Thomas took off at his previous pace. Landon classmate Christian Sbily, his self-appointed coach, leaned across the table, jabbing a finger at Thomas – focus, Sbily said, think of the $60 first-place purse.
Fellow grad Wes Thomas hovered over his shoulder, muttering encouragement. Both seemed more concerned than Thomas, who serenely stripped the meat away.
He wasn’t in any rush, and he didn’t need to be. Clark stalled at his fifth wing, looking bleary-eyed.
“I need a smoke,” he muttered.
After producing a handful of bones, Dosunmu gave up.
“Damn, dude,” he said. “I’m done.” He staggered over to a trashcan and emptied his mouth, politely angling his back to the contestants. Returning to the table, he said, “I need a napkin. I need, like, 15 napkins.”

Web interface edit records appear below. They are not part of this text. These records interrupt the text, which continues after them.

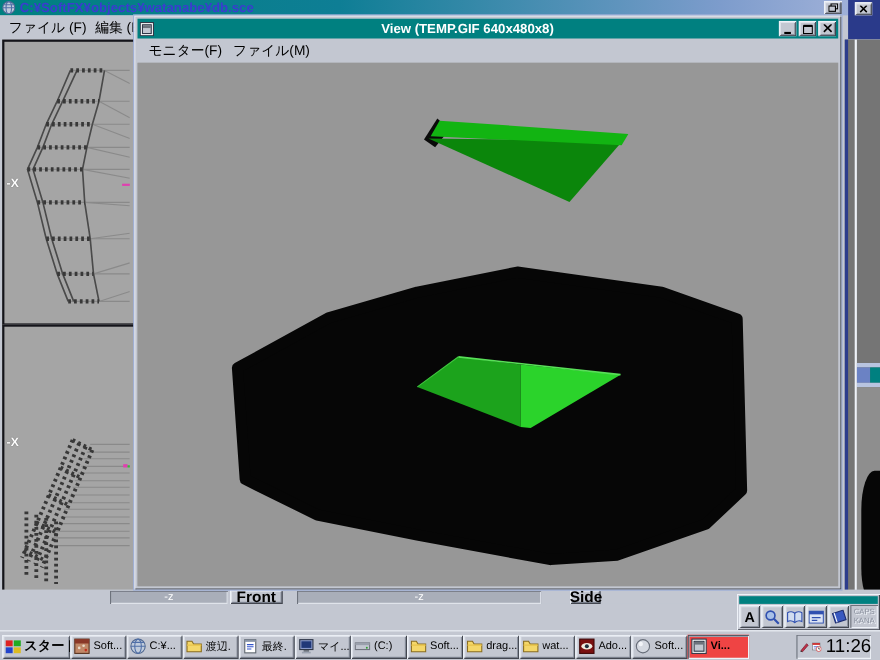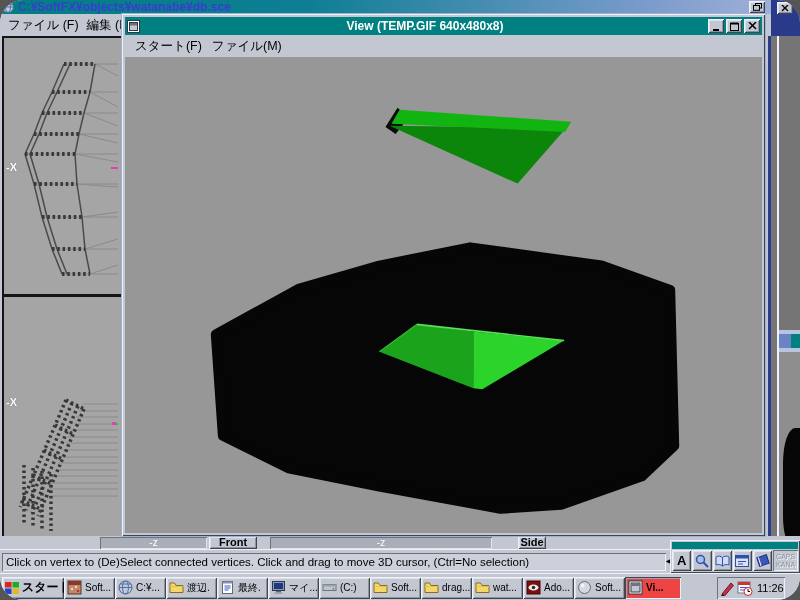--- a/index.html
+++ b/index.html
@@ -1,17 +1,17 @@
 <!DOCTYPE html>
 <html><head>
 <meta charset="utf-8">
 <style>
   html,body{margin:0;padding:0;background:#555;}
   .screen{position:relative;width:800px;height:600px;overflow:hidden;
-    font-family:"Liberation Sans","DejaVu Sans",sans-serif;background:#c3c7d1;border-radius:23px;}
+    font-family:"Liberation Sans","DejaVu Sans",sans-serif;background:#c3c7d1;}
   .abs{position:absolute;}
 
   
   .btn3d{background:#c3c7d1;box-shadow:inset 1px 1px 0 #eef2f8,inset -1px -1px 0 #42464f,
          inset 2px 2px 0 #dde1e9,inset -2px -2px 0 #8d93a0;}
   .pressed{background:#ef4444;box-shadow:inset 1px 1px 0 #42464f,inset -1px -1px 0 #eef2f8,
          inset 2px 2px 0 #9aa0ac;}
   .sunken{box-shadow:inset 1px 1px 0 #6d727c,inset -1px -1px 0 #eef2f8;}
 
   
@@ -32,21 +32,21 @@
   .vp-side{left:2px;top:295px;width:118px;height:241px;}
   .axis-x{position:absolute;left:2px;color:#fff;font-size:11px;font-weight:bold;
     text-shadow:0 0 1px #555;}
   .cursor-mark{position:absolute;background:#e040b0;}
 
   
   .bottom-row{left:0;top:536px;width:800px;height:13px;background:#c3c7d1;}
   .zbar{position:absolute;top:1px;height:12px;background:#a9aeb9;color:#fff;
     font-size:10px;text-align:center;line-height:12px;
     box-shadow:inset 1px 1px 0 #6d727c,inset -1px -1px 0 #dfe3ea;}
-  .vp-name-btn{position:absolute;top:0;height:13px;font-size:11px;font-weight:bold;
+  .vp-name-btn{position:absolute;top:0;height:13px;font-size:14px;font-weight:bold;
     color:#000;text-align:center;line-height:12px;}
 
   
   .view-window{left:122px;top:14px;width:643px;height:522px;background:#c3c7d1;
     box-shadow:inset 1px 1px 0 #eef2f8,inset -1px -1px 0 #42464f;outline:1px solid #9fb0d8;text-align:center;}
   .view-titlebar{position:absolute;left:3px;top:3px;right:3px;height:18px;background:#008080;
     display:flex;align-items:center;}
   .view-title-text{color:#fff;font-weight:bold;font-size:12px;margin-left:4px;white-space:nowrap;flex:1;}
   .view-menubar{position:absolute;left:3px;top:22px;right:3px;height:20px;background:#c3c7d1;
     display:flex;align-items:center;font-size:12.5px;}
@@ -77,23 +77,23 @@
   .caps-kana{width:27px;height:21px;font-size:7px;line-height:8px;color:#8d93a0;
     text-shadow:1px 1px 0 #eef2f8;text-align:center;padding-top:3px;box-sizing:border-box;}
 
   
   .taskbar{left:0;top:573px;width:800px;height:27px;background:#c3c7d1;
     border-top:1px solid #eef2f8;display:flex;align-items:center;z-index:40;}
   .tb-btn{height:22px;margin-left:0;display:flex;align-items:center;font-size:10px;color:#000;
     overflow:hidden;white-space:nowrap;flex:none;}
   .tb-btn .lbl{overflow:hidden;text-overflow:clip;}
   .tb-icon{width:15px;height:15px;margin:0 3px 0 3px;flex:none;}
-  .tray{margin-left:auto;margin-right:15px;width:68px;height:22px;
+  .tray{margin-left:auto;margin-right:8px;width:68px;height:22px;
     box-shadow:inset 1px 1px 0 #6d727c,inset -1px -1px 0 #eef2f8;
-    display:flex;align-items:center;font-size:11px;}
+    display:flex;align-items:center;font-size:17px;}
   svg{display:block;}
 </style>
 </head>
 <body>
 
 <div class="screen">
 
   <div class="abs main-titlebar">
     <svg class="abs" style="left:2px;top:1px" width="12" height="12" viewBox="0 0 12 12">
       <circle cx="6" cy="6" r="5.5" fill="#c0ccdc" stroke="#506890"></circle>
@@ -247,45 +247,41 @@
           <rect x="0.5" y="0.5" width="8" height="2" fill="#000"></rect>
         </svg>
       </div>
       <div class="tb-sysbtn btn3d" style="margin-right:2px">
         <svg width="9" height="8" viewBox="0 0 9 8">
           <path d="M1,0 L8,7 M8,0 L1,7" stroke="#000" stroke-width="1.5"></path>
         </svg>
       </div>
     </div>
     <div class="view-menubar">
-      <span>スタート(F)</span>
+      <span>モニター(F)</span>
       <span>ファイル(M)</span>
     </div>
     <div class="view-client">
       <svg width="100%" height="100%" viewBox="0 0 631 470" preserveAspectRatio="none">
         <rect x="0" y="0" width="631" height="470" fill="#979797"></rect>
 
         <polygon points="258,69 270,50 281,60 268,76" fill="#0a0a0a"></polygon>
         <polygon points="262,68 437,70 389,125" fill="#0b860b"></polygon>
         <polygon points="264,66 272,52 442,64 436,74" fill="#12b412"></polygon>
 
         <polygon stroke="#060606" stroke-width="10" stroke-linejoin="round" fill="#060606" points="342,188 472,206 540,230 544,384 512,414 432,442 372,446 252,424 162,406 97,374 90,274 172,229 252,206"></polygon>
 
         <polygon points="252,291 289,264 345,271 345,327" fill="#1ca31c"></polygon>
         <polygon points="345,271 435,280 354,328 345,327" fill="#2bd32b"></polygon>
         <polyline points="289,264 435,280" fill="none" stroke="#58e058" stroke-width="1.5"></polyline>
         <polyline points="252,291 289,264" fill="none" stroke="#40c840" stroke-width="1"></polyline>
       </svg>
     </div>
   </div>
 
-  <div class="abs statusbar">
-    <div class="status-field">Click on vertex to (De)Select connected vertices. Click and drag to move 3D cursor, (Ctrl=No selection)</div>
-    <div class="status-arrow">◄</div>
-  </div>
 
   <div class="abs ime">
     <div class="ime-grip"></div>
     <div class="ime-row">
       <div class="ime-btn btn3d">A</div>
       <div class="ime-btn btn3d">
         <svg width="14" height="14" viewBox="0 0 14 14">
           <circle cx="5.5" cy="5.5" r="4" fill="#a8c0e8" stroke="#3050b0" stroke-width="1.5"></circle>
           <line x1="8.5" y1="8.5" x2="13" y2="13" stroke="#3050b0" stroke-width="2"></line>
         </svg>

Thomas thus cruised through the end of his box, taking a moment to jiggle out a preemptive victory dance. After gulping down his 60th wing, Sbily grabbed his wrist and raised it in triumph. Event coordinator Kelly Ranieri handed him the $60 prize; Clark, having risen from fourth to second place, got a T-shirt.
Including last week’s contest, Forwood had donated hundreds of wings to the bellies of visiting grads, dubbed June bugs by Dewey residents. This was the inaugural year of Dewin’ It Right, a two-week schedule of town-sponsored events that was conceived only months prior.
“Dewey has never really had activities planned for the seniors,” Forwood said. “This year was different, and we’re very supportive of that.”